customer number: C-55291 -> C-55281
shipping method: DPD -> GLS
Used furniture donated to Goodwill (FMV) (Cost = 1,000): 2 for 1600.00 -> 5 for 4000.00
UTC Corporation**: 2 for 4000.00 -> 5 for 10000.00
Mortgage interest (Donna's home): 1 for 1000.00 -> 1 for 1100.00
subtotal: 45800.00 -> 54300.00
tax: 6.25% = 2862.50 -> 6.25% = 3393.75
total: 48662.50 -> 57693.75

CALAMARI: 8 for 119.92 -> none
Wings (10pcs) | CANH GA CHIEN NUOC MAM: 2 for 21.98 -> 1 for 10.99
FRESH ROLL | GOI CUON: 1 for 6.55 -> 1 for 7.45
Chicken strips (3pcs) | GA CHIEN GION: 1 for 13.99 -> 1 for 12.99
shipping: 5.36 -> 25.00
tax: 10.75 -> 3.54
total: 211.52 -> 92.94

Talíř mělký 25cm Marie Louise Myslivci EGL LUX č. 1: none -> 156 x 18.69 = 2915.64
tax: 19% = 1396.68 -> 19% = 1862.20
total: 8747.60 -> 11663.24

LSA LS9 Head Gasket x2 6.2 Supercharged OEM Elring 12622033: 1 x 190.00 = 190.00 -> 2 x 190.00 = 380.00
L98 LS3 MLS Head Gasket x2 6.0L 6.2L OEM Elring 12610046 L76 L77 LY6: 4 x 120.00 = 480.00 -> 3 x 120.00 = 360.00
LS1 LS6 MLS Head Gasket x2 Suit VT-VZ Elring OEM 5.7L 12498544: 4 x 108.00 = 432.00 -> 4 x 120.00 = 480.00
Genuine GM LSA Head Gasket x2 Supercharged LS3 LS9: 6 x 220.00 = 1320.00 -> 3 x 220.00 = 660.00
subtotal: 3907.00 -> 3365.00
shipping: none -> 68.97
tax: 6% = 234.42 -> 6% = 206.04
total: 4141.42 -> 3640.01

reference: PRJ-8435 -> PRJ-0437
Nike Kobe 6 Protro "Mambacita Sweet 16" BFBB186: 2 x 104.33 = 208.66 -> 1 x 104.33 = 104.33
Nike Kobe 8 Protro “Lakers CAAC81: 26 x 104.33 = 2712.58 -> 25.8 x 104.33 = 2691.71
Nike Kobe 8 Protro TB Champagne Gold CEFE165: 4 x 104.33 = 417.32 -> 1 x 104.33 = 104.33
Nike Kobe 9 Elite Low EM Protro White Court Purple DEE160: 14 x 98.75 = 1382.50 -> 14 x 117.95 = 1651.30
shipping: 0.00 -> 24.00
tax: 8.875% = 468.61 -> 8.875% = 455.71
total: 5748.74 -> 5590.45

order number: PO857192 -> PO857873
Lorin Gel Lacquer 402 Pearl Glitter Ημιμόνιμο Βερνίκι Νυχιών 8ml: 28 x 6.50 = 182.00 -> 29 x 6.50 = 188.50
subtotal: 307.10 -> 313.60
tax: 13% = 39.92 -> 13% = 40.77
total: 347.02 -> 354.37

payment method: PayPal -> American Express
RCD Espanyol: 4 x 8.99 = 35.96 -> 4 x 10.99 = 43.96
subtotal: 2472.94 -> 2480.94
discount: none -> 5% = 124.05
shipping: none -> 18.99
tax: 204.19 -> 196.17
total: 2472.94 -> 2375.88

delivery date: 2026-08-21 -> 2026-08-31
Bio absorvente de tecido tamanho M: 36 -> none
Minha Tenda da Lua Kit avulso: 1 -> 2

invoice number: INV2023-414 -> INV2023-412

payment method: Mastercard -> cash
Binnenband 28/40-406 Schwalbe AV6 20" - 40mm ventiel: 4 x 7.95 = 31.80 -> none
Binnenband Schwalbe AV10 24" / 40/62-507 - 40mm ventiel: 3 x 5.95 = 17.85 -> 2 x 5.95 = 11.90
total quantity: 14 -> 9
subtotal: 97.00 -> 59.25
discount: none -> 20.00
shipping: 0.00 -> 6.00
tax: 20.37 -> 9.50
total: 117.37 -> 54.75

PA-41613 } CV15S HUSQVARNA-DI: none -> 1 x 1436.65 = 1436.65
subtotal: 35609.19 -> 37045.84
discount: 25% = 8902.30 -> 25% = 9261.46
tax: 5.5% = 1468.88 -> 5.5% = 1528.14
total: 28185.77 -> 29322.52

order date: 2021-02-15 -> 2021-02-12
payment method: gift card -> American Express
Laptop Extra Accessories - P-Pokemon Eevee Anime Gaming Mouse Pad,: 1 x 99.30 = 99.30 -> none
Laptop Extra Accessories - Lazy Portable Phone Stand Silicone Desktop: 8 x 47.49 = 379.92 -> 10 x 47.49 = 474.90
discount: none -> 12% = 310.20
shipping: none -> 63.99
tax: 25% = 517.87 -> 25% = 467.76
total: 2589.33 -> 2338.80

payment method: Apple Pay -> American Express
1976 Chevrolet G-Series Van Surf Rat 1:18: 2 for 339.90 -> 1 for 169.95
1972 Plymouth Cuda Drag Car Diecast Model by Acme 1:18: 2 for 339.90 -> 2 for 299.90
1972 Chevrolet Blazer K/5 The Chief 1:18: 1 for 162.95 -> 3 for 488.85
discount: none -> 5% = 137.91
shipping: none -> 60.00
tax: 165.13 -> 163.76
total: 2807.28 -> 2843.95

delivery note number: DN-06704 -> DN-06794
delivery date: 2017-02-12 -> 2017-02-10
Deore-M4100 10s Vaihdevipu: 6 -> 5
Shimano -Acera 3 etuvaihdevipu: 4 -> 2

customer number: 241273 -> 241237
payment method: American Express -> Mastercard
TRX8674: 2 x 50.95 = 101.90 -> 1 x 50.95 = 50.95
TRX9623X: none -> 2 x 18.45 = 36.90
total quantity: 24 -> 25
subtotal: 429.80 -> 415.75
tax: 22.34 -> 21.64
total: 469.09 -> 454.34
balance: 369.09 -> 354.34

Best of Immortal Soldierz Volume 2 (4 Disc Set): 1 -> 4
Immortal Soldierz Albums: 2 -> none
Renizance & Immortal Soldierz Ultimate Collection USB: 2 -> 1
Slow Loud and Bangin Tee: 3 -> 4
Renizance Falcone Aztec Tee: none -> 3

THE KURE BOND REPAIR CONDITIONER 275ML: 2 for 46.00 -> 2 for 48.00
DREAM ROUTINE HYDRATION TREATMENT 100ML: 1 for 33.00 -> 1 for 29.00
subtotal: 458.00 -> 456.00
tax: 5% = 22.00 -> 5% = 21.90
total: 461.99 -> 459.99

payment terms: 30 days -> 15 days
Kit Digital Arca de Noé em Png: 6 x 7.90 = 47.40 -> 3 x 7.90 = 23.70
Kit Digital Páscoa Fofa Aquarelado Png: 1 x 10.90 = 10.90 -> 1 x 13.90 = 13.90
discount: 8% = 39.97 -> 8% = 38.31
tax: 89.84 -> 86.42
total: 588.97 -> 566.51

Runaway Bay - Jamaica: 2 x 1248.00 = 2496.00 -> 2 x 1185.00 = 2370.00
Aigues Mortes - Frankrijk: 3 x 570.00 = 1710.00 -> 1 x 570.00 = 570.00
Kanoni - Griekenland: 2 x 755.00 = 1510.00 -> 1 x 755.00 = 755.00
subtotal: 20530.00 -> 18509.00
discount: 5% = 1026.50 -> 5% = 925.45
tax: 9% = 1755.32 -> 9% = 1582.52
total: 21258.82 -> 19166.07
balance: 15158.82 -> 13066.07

* * *

- **What to do**:
Transcribe the data exactly.

- **Answer box**:
customer number: C-55291 -> C-55281
shipping method: DPD -> GLS
Used furniture donated to Goodwill (FMV) (Cost = 1,000): 2 for 1600.00 -> 5 for 4000.00
UTC Corporation**: 2 for 4000.00 -> 5 for 10000.00
Mortgage interest (Donna's home): 1 for 1000.00 -> 1 for 1100.00
subtotal: 45800.00 -> 54300.00
tax: 6.25% = 2862.50 -> 6.25% = 3393.75
total: 48662.50 -> 57693.75

CALAMARI: 8 for 119.92 -> none
Wings (10pcs) | CANH GA CHIEN NUOC MAM: 2 for 21.98 -> 1 for 10.99
FRESH ROLL | GOI CUON: 1 for 6.55 -> 1 for 7.45
Chicken strips (3pcs) | GA CHIEN GION: 1 for 13.99 -> 1 for 12.99
shipping: 5.36 -> 25.00
tax: 10.75 -> 3.54
total: 211.52 -> 92.94

Talíř mělký 25cm Marie Louise Myslivci EGL LUX č. 1: none -> 156 x 18.69 = 2915.64
tax: 19% = 1396.68 -> 19% = 1862.20
total: 8747.60 -> 11663.24

LSA LS9 Head Gasket x2 6.2 Supercharged OEM Elring 12622033: 1 x 190.00 = 190.00 -> 2 x 190.00 = 380.00
L98 LS3 MLS Head Gasket x2 6.0L 6.2L OEM Elring 12610046 L76 L77 LY6: 4 x 120.00 = 480.00 -> 3 x 120.00 = 360.00
LS1 LS6 MLS Head Gasket x2 Suit VT-VZ Elring OEM 5.7L 12498544: 4 x 108.00 = 432.00 -> 4 x 120.00 = 480.00
Genuine GM LSA Head Gasket x2 Supercharged LS3 LS9: 6 x 220.00 = 1320.00 -> 3 x 220.00 = 660.00
subtotal: 3907.00 -> 3365.00
shipping: none -> 68.97
tax: 6% = 234.42 -> 6% = 206.04
total: 4141.42 -> 3640.01

reference: PRJ-8435 -> PRJ-0437
Nike Kobe 6 Protro "Mambacita Sweet 16" BFBB186: 2 x 104.33 = 208.66 -> 1 x 104.33 = 104.33
Nike Kobe 8 Protro “Lakers CAAC81: 26 x 104.33 = 2712.58 -> 25.8 x 104.33 = 2691.71
Nike Kobe 8 Protro TB Champagne Gold CEFE165: 4 x 104.33 = 417.32 -> 1 x 104.33 = 104.33
Nike Kobe 9 Elite Low EM Protro White Court Purple DEE160: 14 x 98.75 = 1382.50 -> 14 x 117.95 = 1651.30
shipping: 0.00 -> 24.00
tax: 8.875% = 468.61 -> 8.875% = 455.71
total: 5748.74 -> 5590.45

order number: PO857192 -> PO857873
Lorin Gel Lacquer 402 Pearl Glitter Ημιμόνιμο Βερνίκι Νυχιών 8ml: 28 x 6.50 = 182.00 -> 29 x 6.50 = 188.50
subtotal: 307.10 -> 313.60
tax: 13% = 39.92 -> 13% = 40.77
total: 347.02 -> 354.37

payment method: PayPal -> American Express
RCD Espanyol: 4 x 8.99 = 35.96 -> 4 x 10.99 = 43.96
subtotal: 2472.94 -> 2480.94
discount: none -> 5% = 124.05
shipping: none -> 18.99
tax: 204.19 -> 196.17
total: 2472.94 -> 2375.88

delivery date: 2026-08-21 -> 2026-08-31
Bio absorvente de tecido tamanho M: 36 -> none
Minha Tenda da Lua Kit avulso: 1 -> 2

invoice number: INV2023-414 -> INV2023-412

payment method: Mastercard -> cash
Binnenband 28/40-406 Schwalbe AV6 20" - 40mm ventiel: 4 x 7.95 = 31.80 -> none
Binnenband Schwalbe AV10 24" / 40/62-507 - 40mm ventiel: 3 x 5.95 = 17.85 -> 2 x 5.95 = 11.90
total quantity: 14 -> 9
subtotal: 97.00 -> 59.25
discount: none -> 20.00
shipping: 0.00 -> 6.00
tax: 20.37 -> 9.50
total: 117.37 -> 54.75

PA-41613 } CV15S HUSQVARNA-DI: none -> 1 x 1436.65 = 1436.65
subtotal: 35609.19 -> 37045.84
discount: 25% = 8902.30 -> 25% = 9261.46
tax: 5.5% = 1468.88 -> 5.5% = 1528.14
total: 28185.77 -> 29322.52

order date: 2021-02-15 -> 2021-02-12
payment method: gift card -> American Express
Laptop Extra Accessories - P-Pokemon Eevee Anime Gaming Mouse Pad,: 1 x 99.30 = 99.30 -> none
Laptop Extra Accessories - Lazy Portable Phone Stand Silicone Desktop: 8 x 47.49 = 379.92 -> 10 x 47.49 = 474.90
discount: none -> 12% = 310.20
shipping: none -> 63.99
tax: 25% = 517.87 -> 25% = 467.76
total: 2589.33 -> 2338.80

payment method: Apple Pay -> American Express
1976 Chevrolet G-Series Van Surf Rat 1:18: 2 for 339.90 -> 1 for 169.95
1972 Plymouth Cuda Drag Car Diecast Model by Acme 1:18: 2 for 339.90 -> 2 for 299.90
1972 Chevrolet Blazer K/5 The Chief 1:18: 1 for 162.95 -> 3 for 488.85
discount: none -> 5% = 137.91
shipping: none -> 60.00
tax: 165.13 -> 163.76
total: 2807.28 -> 2843.95

delivery note number: DN-06704 -> DN-06794
delivery date: 2017-02-12 -> 2017-02-10
Deore-M4100 10s Vaihdevipu: 6 -> 5
Shimano -Acera 3 etuvaihdevipu: 4 -> 2

customer number: 241273 -> 241237
payment method: American Express -> Mastercard
TRX8674: 2 x 50.95 = 101.90 -> 1 x 50.95 = 50.95
TRX9623X: none -> 2 x 18.45 = 36.90
total quantity: 24 -> 25
subtotal: 429.80 -> 415.75
tax: 22.34 -> 21.64
total: 469.09 -> 454.34
balance: 369.09 -> 354.34

Best of Immortal Soldierz Volume 2 (4 Disc Set): 1 -> 4
Immortal Soldierz Albums: 2 -> none
Renizance & Immortal Soldierz Ultimate Collection USB: 2 -> 1
Slow Loud and Bangin Tee: 3 -> 4
Renizance Falcone Aztec Tee: none -> 3

THE KURE BOND REPAIR CONDITIONER 275ML: 2 for 46.00 -> 2 for 48.00
DREAM ROUTINE HYDRATION TREATMENT 100ML: 1 for 33.00 -> 1 for 29.00
subtotal: 458.00 -> 456.00
tax: 5% = 22.00 -> 5% = 21.90
total: 461.99 -> 459.99

payment terms: 30 days -> 15 days
Kit Digital Arca de Noé em Png: 6 x 7.90 = 47.40 -> 3 x 7.90 = 23.70
Kit Digital Páscoa Fofa Aquarelado Png: 1 x 10.90 = 10.90 -> 1 x 13.90 = 13.90
discount: 8% = 39.97 -> 8% = 38.31
tax: 89.84 -> 86.42
total: 588.97 -> 566.51

Runaway Bay - Jamaica: 2 x 1248.00 = 2496.00 -> 2 x 1185.00 = 2370.00
Aigues Mortes - Frankrijk: 3 x 570.00 = 1710.00 -> 1 x 570.00 = 570.00
Kanoni - Griekenland: 2 x 755.00 = 1510.00 -> 1 x 755.00 = 755.00
subtotal: 20530.00 -> 18509.00
discount: 5% = 1026.50 -> 5% = 925.45
tax: 9% = 1755.32 -> 9% = 1582.52
total: 21258.82 -> 19166.07
balance: 15158.82 -> 13066.07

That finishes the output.